BEGIN GIVEN INFORMATION

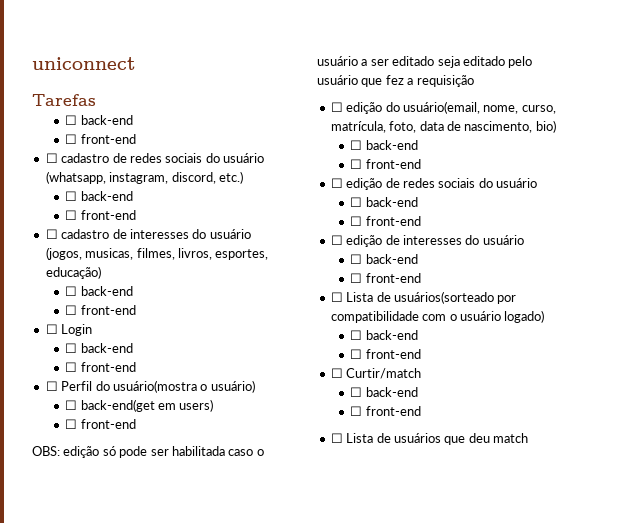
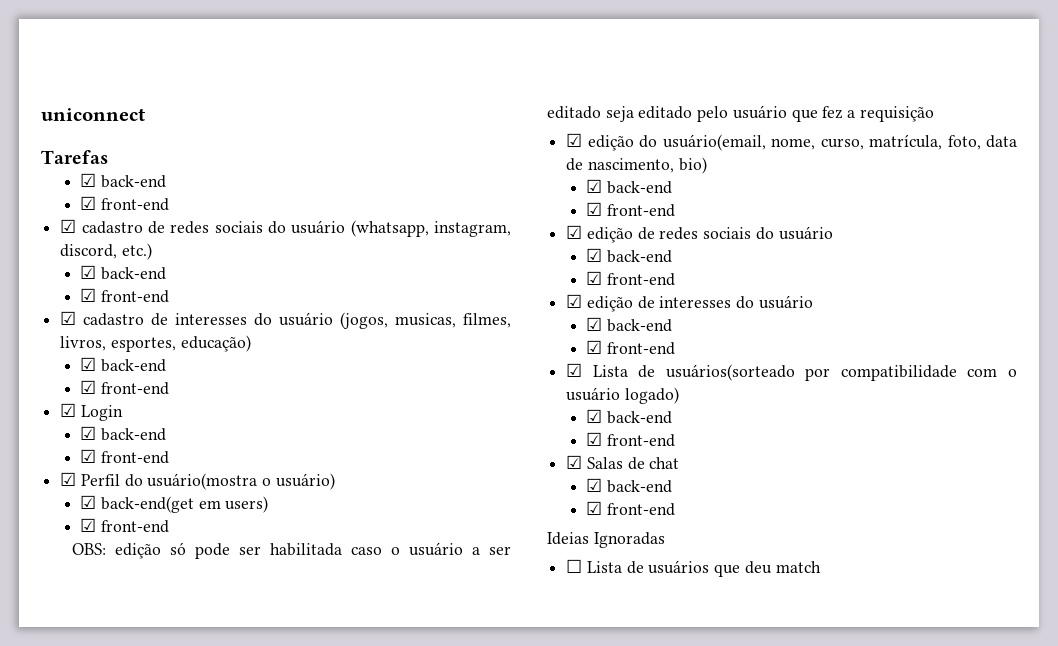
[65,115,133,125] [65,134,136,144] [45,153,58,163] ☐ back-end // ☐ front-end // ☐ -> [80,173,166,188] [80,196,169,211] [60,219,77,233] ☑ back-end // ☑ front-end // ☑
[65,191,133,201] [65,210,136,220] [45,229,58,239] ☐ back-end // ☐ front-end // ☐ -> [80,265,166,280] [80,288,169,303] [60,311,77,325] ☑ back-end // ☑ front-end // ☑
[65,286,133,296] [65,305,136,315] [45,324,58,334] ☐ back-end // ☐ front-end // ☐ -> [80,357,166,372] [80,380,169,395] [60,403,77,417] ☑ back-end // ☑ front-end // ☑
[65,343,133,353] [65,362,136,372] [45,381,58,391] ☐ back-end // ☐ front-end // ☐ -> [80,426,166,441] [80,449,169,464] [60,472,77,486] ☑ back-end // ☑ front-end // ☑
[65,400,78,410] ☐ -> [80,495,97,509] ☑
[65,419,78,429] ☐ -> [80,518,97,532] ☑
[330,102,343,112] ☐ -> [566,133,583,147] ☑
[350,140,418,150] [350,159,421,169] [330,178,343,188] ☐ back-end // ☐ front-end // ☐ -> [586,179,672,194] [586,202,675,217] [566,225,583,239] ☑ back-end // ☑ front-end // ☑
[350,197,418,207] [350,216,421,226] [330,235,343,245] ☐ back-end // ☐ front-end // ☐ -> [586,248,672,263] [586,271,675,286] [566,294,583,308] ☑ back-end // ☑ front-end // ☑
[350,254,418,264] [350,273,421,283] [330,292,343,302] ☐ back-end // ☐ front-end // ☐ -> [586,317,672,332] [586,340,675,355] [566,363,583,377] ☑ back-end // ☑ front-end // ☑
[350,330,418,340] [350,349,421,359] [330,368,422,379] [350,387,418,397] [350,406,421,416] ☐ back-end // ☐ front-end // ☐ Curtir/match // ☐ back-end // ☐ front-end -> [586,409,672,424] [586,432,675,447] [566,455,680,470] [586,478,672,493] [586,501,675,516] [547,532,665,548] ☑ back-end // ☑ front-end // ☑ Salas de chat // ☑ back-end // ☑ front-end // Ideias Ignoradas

END GIVEN INFORMATION
BEGIN GIVEN INFORMATION

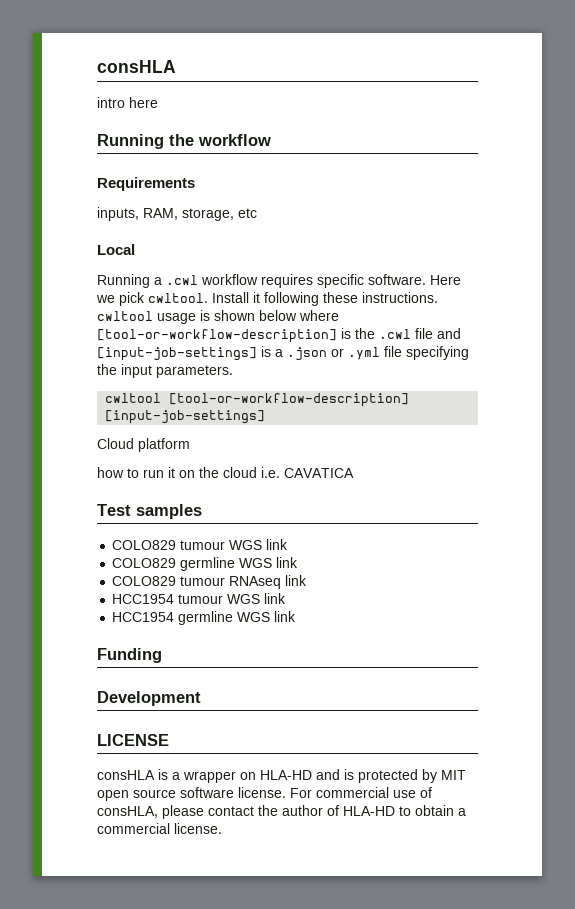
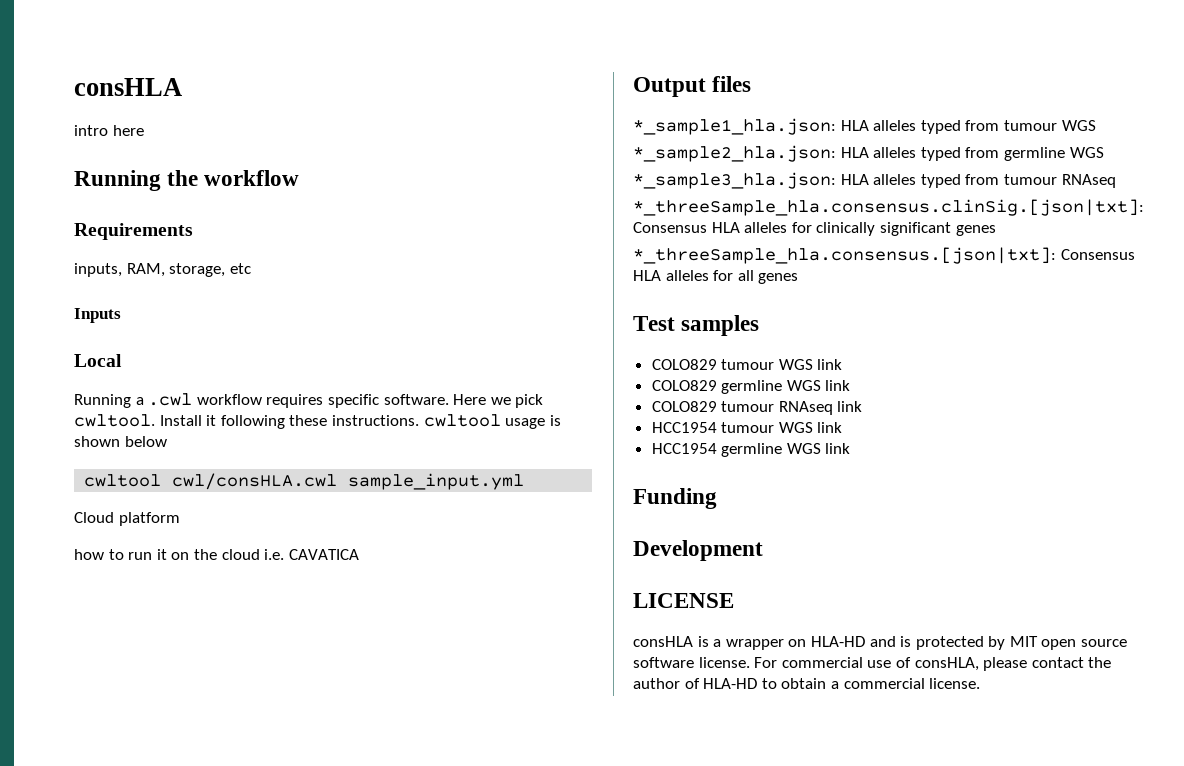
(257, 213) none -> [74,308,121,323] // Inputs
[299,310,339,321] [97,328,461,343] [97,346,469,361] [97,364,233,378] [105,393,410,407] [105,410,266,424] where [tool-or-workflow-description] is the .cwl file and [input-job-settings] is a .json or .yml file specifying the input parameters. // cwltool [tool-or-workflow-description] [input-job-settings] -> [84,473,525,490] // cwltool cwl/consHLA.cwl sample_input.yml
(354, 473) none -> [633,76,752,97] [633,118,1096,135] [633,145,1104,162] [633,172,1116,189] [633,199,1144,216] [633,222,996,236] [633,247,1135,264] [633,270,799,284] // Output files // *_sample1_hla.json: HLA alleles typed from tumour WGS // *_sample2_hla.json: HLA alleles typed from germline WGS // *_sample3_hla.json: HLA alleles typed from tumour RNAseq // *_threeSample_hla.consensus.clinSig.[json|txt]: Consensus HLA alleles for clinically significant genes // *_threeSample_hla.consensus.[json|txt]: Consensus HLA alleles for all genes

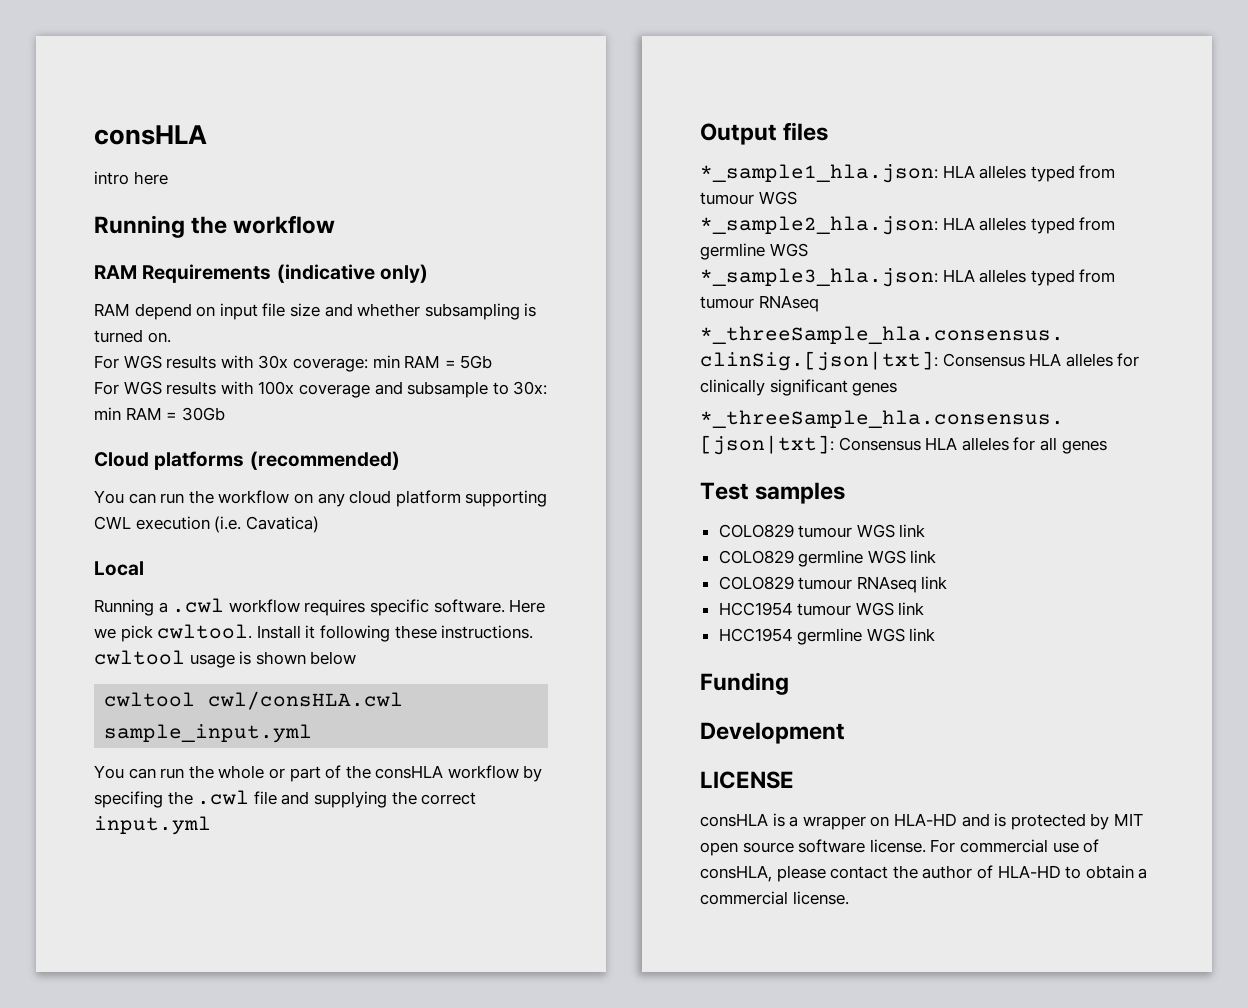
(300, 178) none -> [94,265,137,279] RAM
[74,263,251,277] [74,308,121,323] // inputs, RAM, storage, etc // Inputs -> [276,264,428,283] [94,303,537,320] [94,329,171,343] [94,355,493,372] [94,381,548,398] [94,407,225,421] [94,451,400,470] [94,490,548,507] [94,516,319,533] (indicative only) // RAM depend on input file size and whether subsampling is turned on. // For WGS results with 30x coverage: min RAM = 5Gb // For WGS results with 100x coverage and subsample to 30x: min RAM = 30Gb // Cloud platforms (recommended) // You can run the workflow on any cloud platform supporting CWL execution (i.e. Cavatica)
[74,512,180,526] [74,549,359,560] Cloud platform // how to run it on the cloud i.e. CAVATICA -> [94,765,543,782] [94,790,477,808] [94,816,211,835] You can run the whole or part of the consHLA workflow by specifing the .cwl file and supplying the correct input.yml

END GIVEN INFORMATION

HOW TO COMPLETE THIS TASK ▸
Copy out precisely the lines from the line with "[65,115,133,125] [65,134,136,144] [45,153,58,163]" to the line with "[350,140,418,150] [350,159,421,169] [330,178,343,188]" in the material above, including those two lines and omitting all the rest.

TASK SOLUTION ▸
[65,115,133,125] [65,134,136,144] [45,153,58,163] ☐ back-end // ☐ front-end // ☐ -> [80,173,166,188] [80,196,169,211] [60,219,77,233] ☑ back-end // ☑ front-end // ☑
[65,191,133,201] [65,210,136,220] [45,229,58,239] ☐ back-end // ☐ front-end // ☐ -> [80,265,166,280] [80,288,169,303] [60,311,77,325] ☑ back-end // ☑ front-end // ☑
[65,286,133,296] [65,305,136,315] [45,324,58,334] ☐ back-end // ☐ front-end // ☐ -> [80,357,166,372] [80,380,169,395] [60,403,77,417] ☑ back-end // ☑ front-end // ☑
[65,343,133,353] [65,362,136,372] [45,381,58,391] ☐ back-end // ☐ front-end // ☐ -> [80,426,166,441] [80,449,169,464] [60,472,77,486] ☑ back-end // ☑ front-end // ☑
[65,400,78,410] ☐ -> [80,495,97,509] ☑
[65,419,78,429] ☐ -> [80,518,97,532] ☑
[330,102,343,112] ☐ -> [566,133,583,147] ☑
[350,140,418,150] [350,159,421,169] [330,178,343,188] ☐ back-end // ☐ front-end // ☐ -> [586,179,672,194] [586,202,675,217] [566,225,583,239] ☑ back-end // ☑ front-end // ☑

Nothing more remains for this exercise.